Material shown:
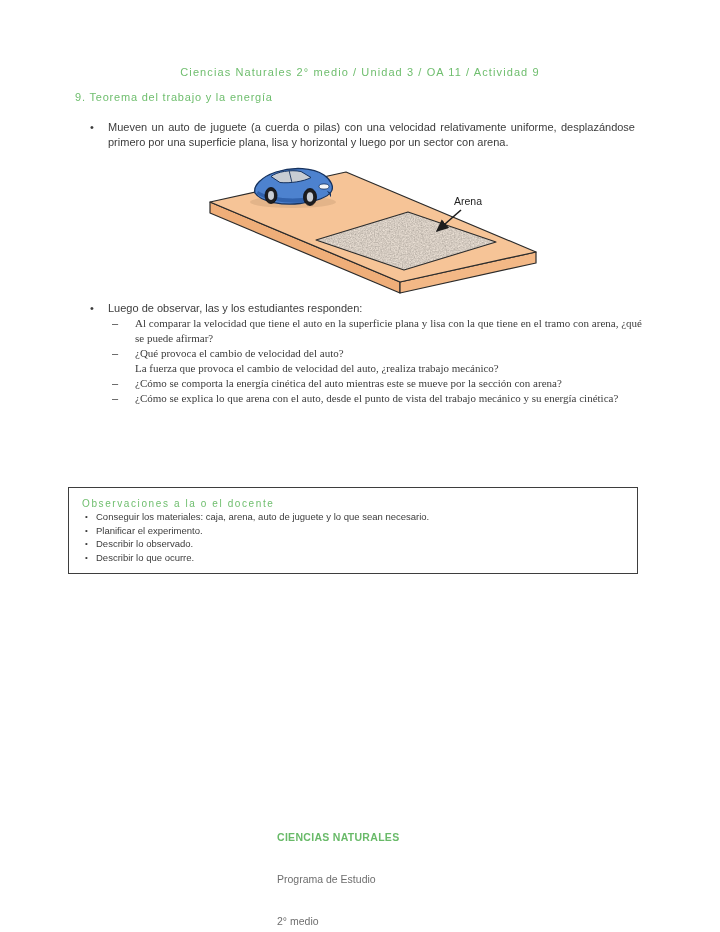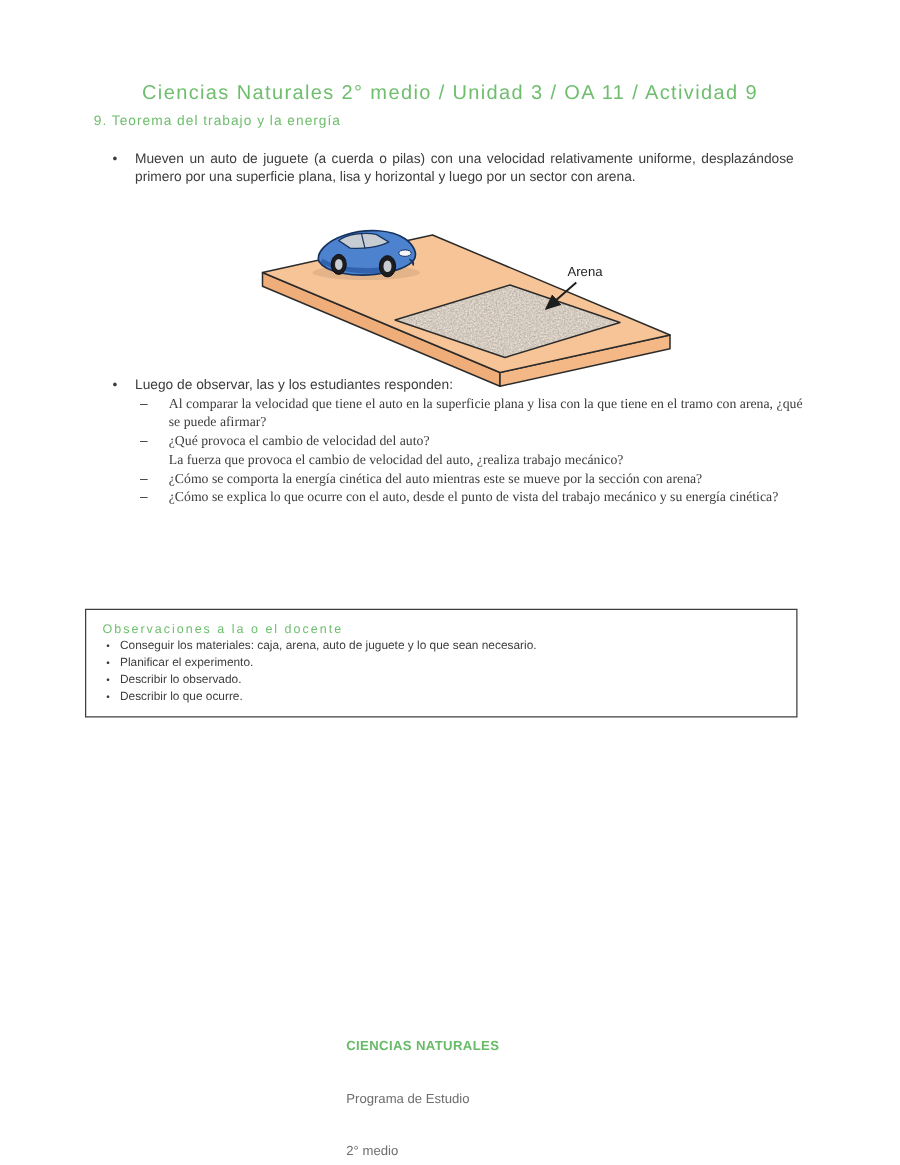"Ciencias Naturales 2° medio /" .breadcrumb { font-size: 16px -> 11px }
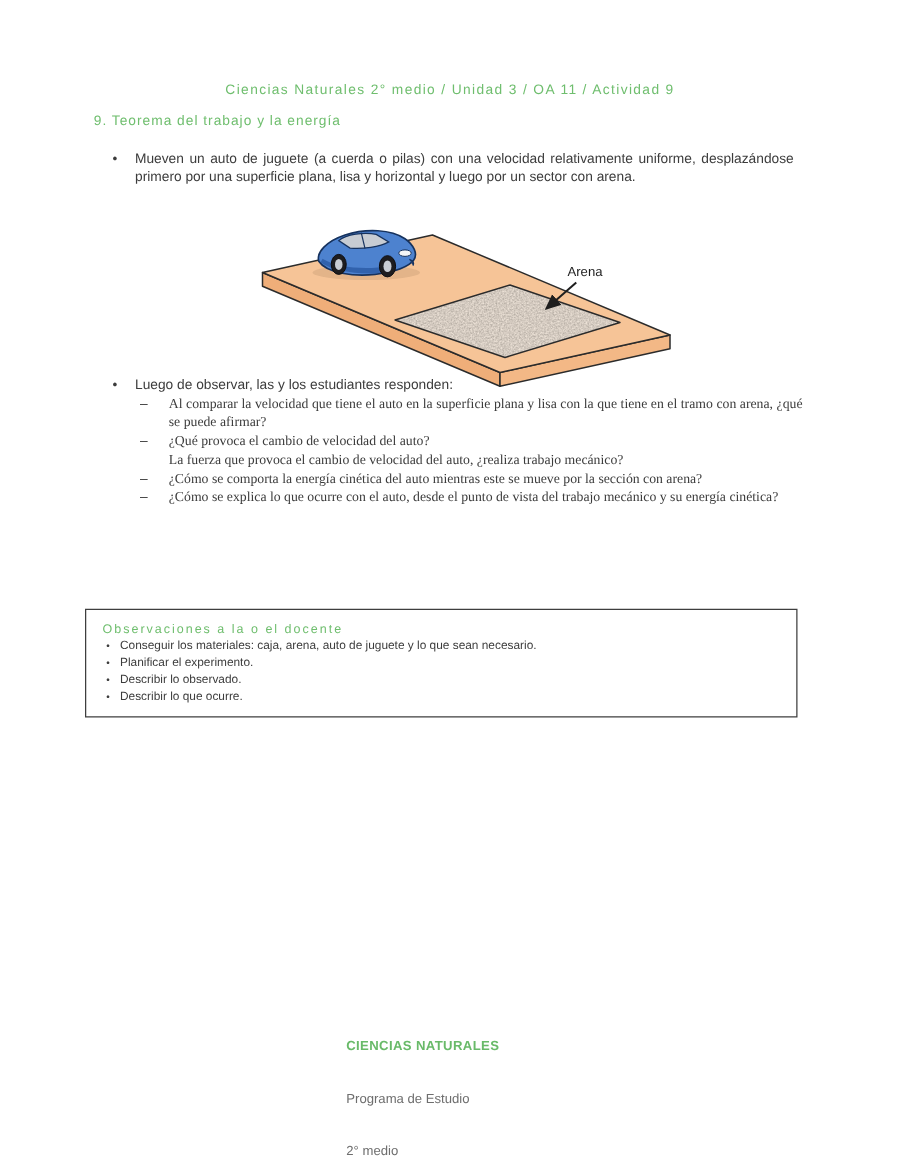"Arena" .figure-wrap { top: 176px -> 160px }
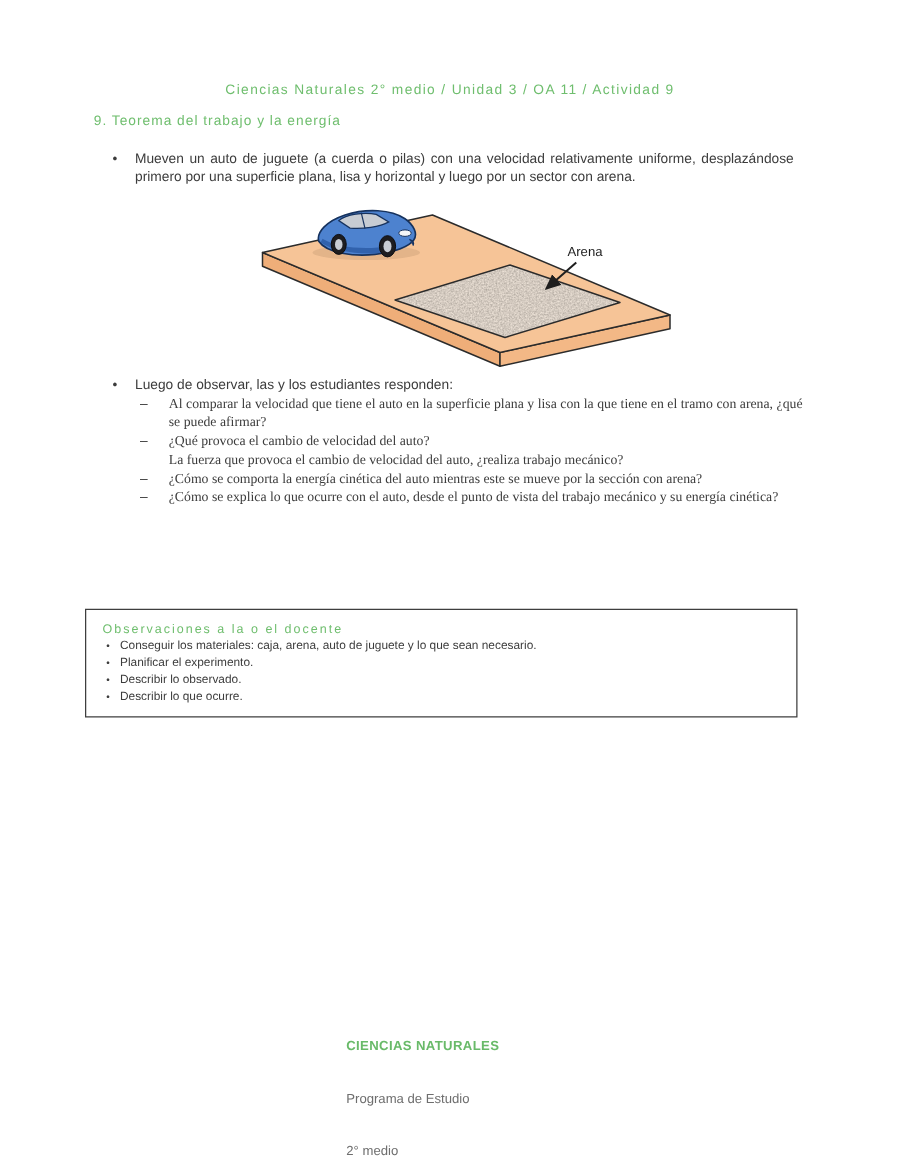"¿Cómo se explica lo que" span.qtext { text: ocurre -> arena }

* * *

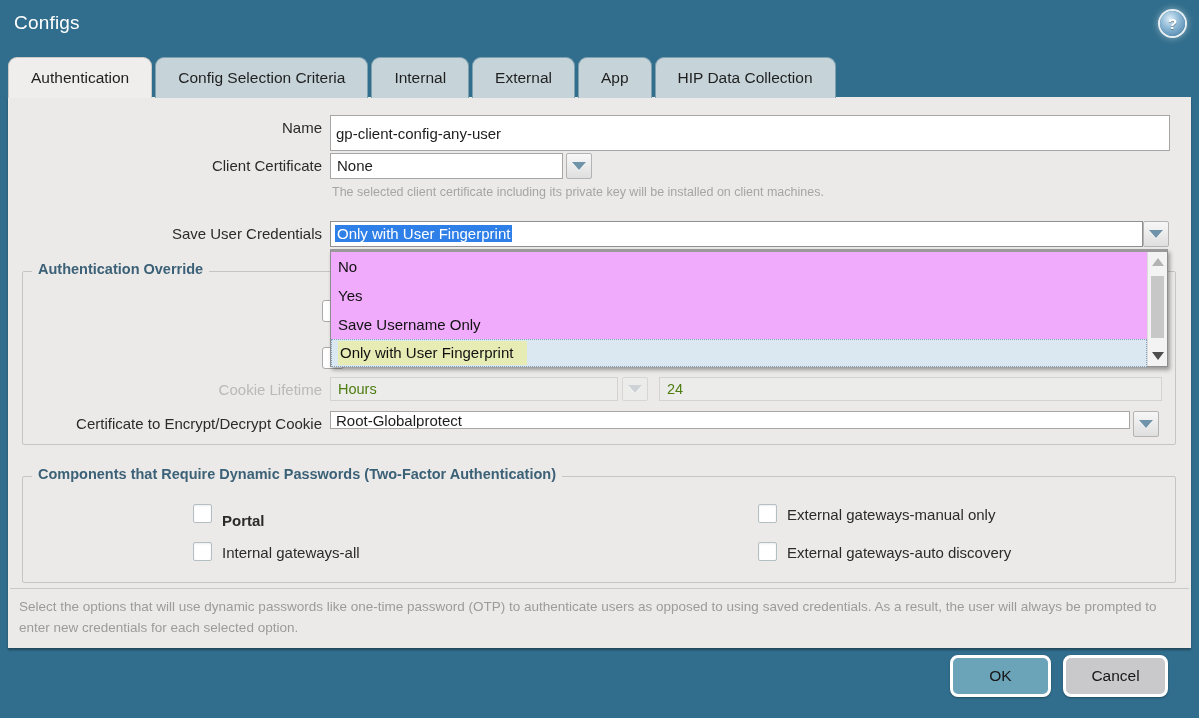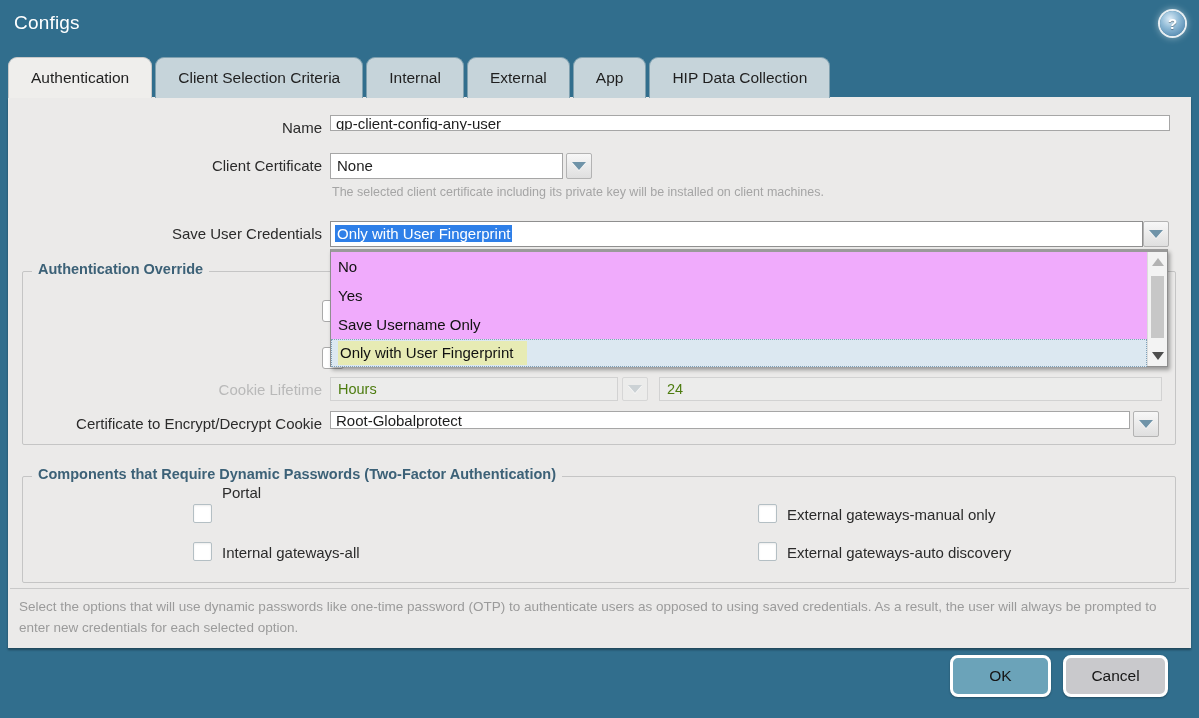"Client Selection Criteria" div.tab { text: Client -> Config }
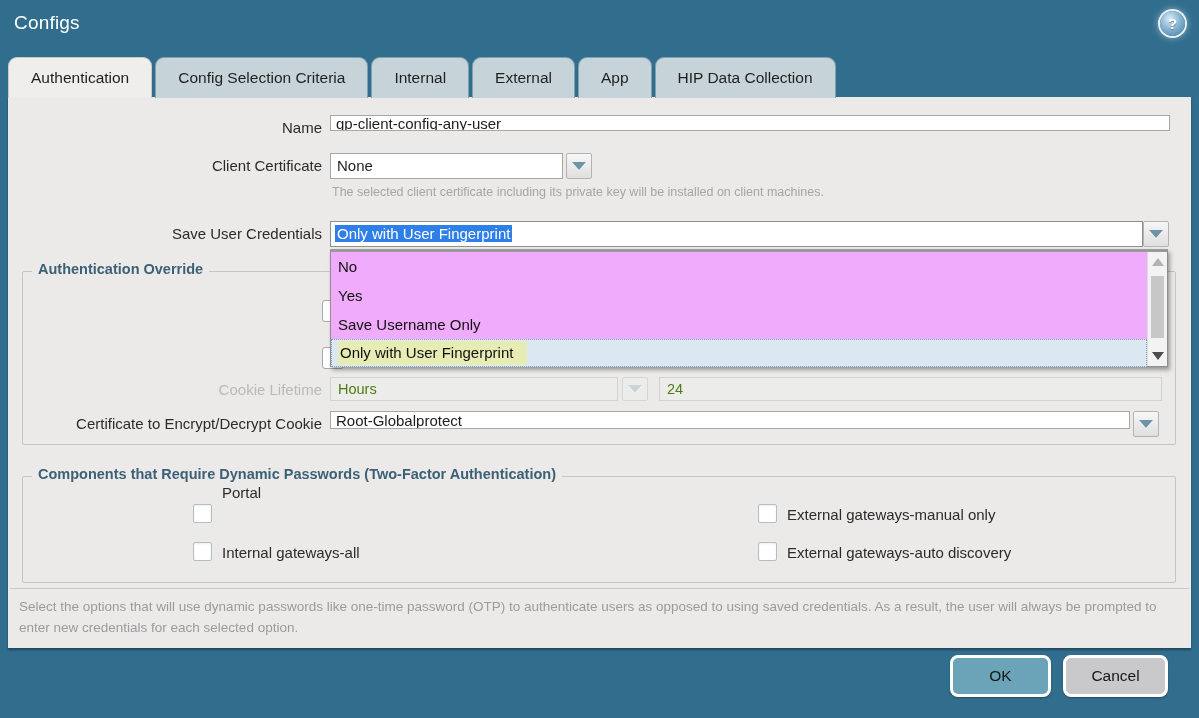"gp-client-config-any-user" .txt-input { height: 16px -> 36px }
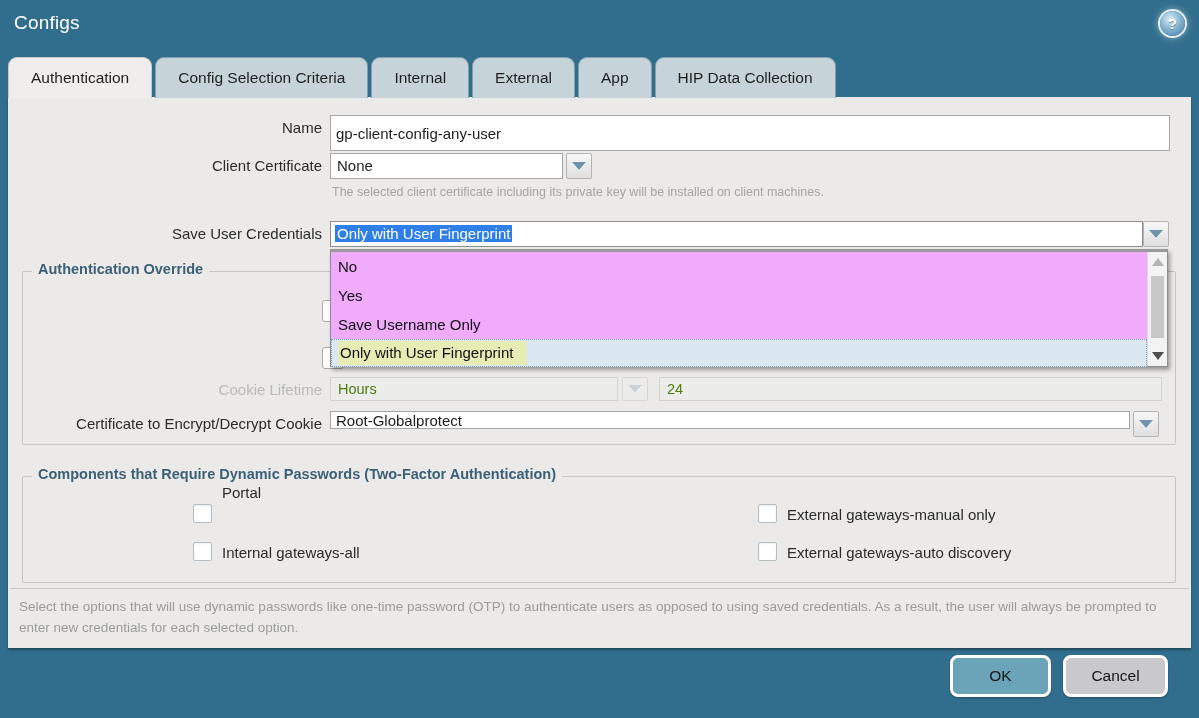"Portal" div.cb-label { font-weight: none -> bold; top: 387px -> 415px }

Work instructions: Extract the part of the records that opens with the line containing "Naturales 2° medio" and closes with the line containing "se explica lo". Take only those lines, exactly, and no pictures.

Exercise answer:
"Ciencias Naturales 2° medio /" .breadcrumb { font-size: 16px -> 11px }
"Arena" .figure-wrap { top: 176px -> 160px }
"¿Cómo se explica lo que" span.qtext { text: ocurre -> arena }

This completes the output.